Kritza is no stranger to a rebuild. She did it at Tulane before coming to CU, and appears on track to make this her "turn the corner" season. The Buffs' three conference wins are just one off last season's total (4-16) and already equal the most in league play under Kritza in CU's final two seasons in the Big 12 (3-17, 2-18). Kritza's first four seasons in Boulder produced overall records of 7-22, 6-20, 6-24 and 14-18.
So this season's start, featuring the wins against a pair of highly ranked Pac-12 opponents, offers a brightness that neither she nor her team has experienced. "For all the times when you're out on the road for 20 days, going through tough seasons and grabbing at whatever (positive) we could, these are the times that I keep in my mind," she said.
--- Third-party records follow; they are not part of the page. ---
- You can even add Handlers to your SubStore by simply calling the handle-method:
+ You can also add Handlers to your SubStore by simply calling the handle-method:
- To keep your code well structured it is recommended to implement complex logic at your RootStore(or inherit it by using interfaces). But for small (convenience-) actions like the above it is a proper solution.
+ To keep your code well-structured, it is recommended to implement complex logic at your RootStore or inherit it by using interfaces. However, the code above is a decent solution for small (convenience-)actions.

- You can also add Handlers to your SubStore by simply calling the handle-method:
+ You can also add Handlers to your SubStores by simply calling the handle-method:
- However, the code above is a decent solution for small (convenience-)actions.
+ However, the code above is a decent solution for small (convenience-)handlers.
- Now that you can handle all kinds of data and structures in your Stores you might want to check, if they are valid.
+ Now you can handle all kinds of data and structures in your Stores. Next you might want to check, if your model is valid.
Kritza was certain success would come at CU, "The only question was when," she said. "I got a sense that this group could be the one because of the combination of talent and personalities and motivation . . . it was easy to get excited about the possibility of what we could do. I'm always the most realistic about what we have and if somebody is more realistic then we have an issue.
"I have to be the one who says we need more, we need better. I'm the one who has to be the least satisfied with what we're doing because it's my responsibility to keep driving this program and keep ahead of things. Even if we're having success my job is to ground them, to find the things that we need to do to improve. These are big moments for us, but they're moments. We need a collection of moments to have long-standing success.
"People will take us more seriously in conference, but now we have something to prove. This will be a season of constantly proving ourselves. This group of players, what they're made of and how they look at life in general, we're going to have to be the team that constantly proves themselves. We're not going to surprise many more people . . . they're taking us more seriously now."
Veteran Buffs like Kerra Schroeder say it's about time - and they want to be taken seriously a lot longer than the season's first month and a half. "I pictured my teammates and myself in my last year here winning - just winning," she said. "We've never been used to winning. We weren't used to losing; it still stung and we weren't OK with it. But now, we have that sense of getting used to winning. (Sunday) we were happy we won, but we knew we should have beaten them in three (sets). The most important difference between last year and this year is that we expect to win. And that's exactly what we're going to do."